*What needs to be done*: Please output exactly the part of the records below that opens with the line containing "(243, 402) none" and closes with the line containing "[297,1239,521,1254] Serial/Serial Old/ParNew/CMS", both lines included, and nothing else.

*Data records*:
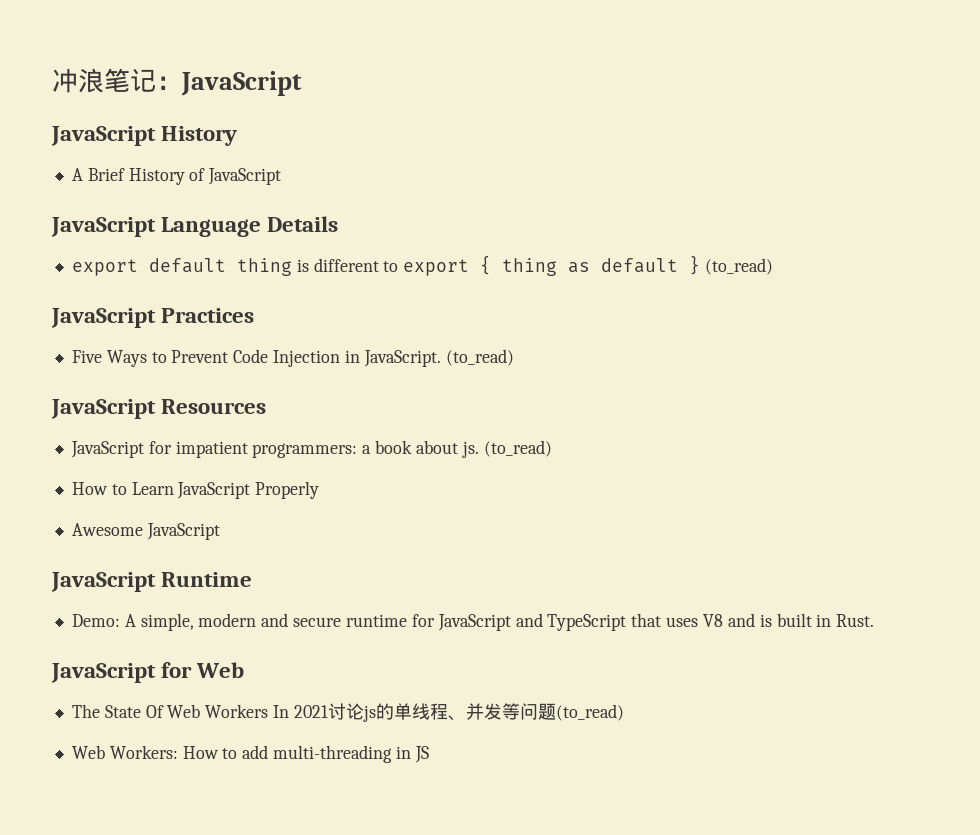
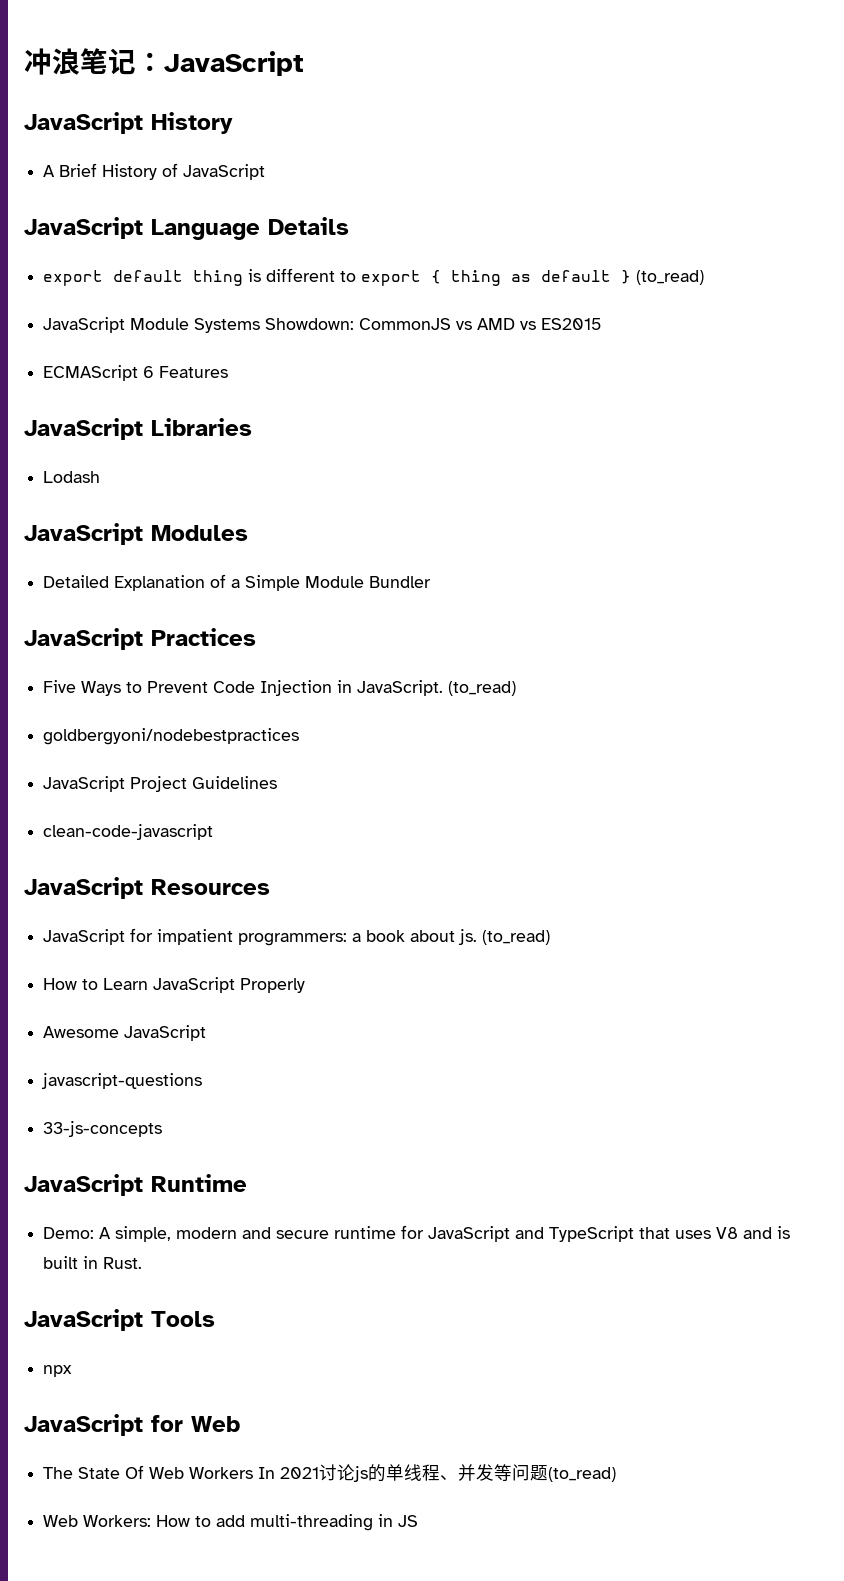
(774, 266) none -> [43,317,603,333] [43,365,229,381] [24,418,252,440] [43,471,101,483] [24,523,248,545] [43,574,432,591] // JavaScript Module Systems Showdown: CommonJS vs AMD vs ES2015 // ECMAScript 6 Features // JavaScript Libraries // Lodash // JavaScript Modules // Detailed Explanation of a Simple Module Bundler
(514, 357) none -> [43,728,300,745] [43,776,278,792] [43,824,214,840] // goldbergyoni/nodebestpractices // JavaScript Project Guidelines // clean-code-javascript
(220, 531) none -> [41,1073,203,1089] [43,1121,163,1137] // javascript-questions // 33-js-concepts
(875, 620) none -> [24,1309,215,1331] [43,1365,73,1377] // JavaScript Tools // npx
...
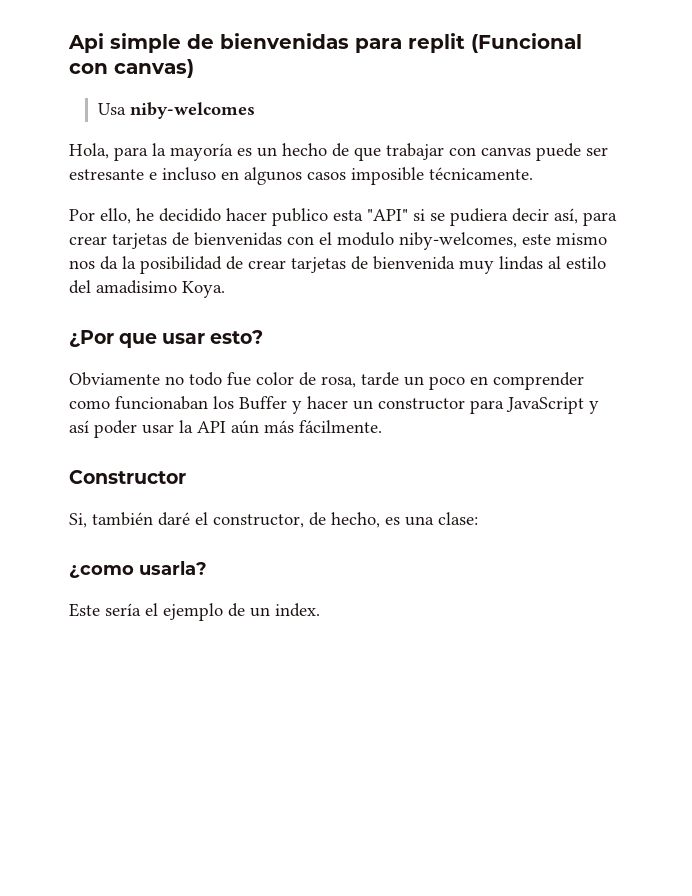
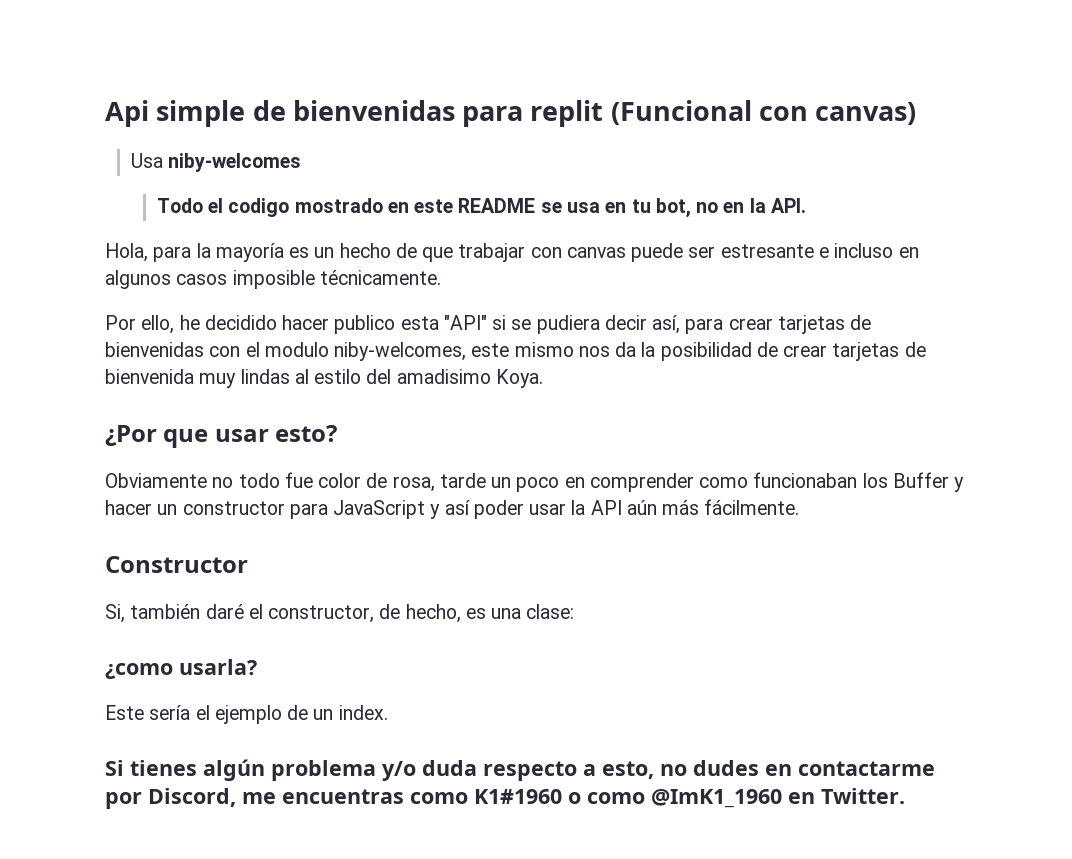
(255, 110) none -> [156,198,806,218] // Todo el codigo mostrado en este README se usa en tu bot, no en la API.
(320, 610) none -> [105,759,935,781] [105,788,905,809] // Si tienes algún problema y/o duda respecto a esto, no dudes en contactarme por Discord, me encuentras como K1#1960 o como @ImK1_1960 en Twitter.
* * *
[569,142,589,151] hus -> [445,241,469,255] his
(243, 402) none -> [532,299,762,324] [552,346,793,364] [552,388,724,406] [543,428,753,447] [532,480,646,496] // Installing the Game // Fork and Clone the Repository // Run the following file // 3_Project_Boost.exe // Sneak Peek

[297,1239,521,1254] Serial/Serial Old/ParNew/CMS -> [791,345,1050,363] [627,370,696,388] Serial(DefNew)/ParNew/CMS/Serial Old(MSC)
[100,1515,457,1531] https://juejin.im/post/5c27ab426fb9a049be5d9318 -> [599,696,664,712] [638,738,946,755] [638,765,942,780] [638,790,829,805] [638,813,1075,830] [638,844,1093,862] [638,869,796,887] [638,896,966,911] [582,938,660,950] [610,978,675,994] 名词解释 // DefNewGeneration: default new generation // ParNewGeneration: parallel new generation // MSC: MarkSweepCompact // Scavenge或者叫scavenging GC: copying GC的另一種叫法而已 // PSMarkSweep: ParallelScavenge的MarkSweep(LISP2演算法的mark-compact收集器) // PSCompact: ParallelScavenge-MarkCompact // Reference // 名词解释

*Expected answer*:
(243, 402) none -> [532,299,762,324] [552,346,793,364] [552,388,724,406] [543,428,753,447] [532,480,646,496] // Installing the Game // Fork and Clone the Repository // Run the following file // 3_Project_Boost.exe // Sneak Peek

[297,1239,521,1254] Serial/Serial Old/ParNew/CMS -> [791,345,1050,363] [627,370,696,388] Serial(DefNew)/ParNew/CMS/Serial Old(MSC)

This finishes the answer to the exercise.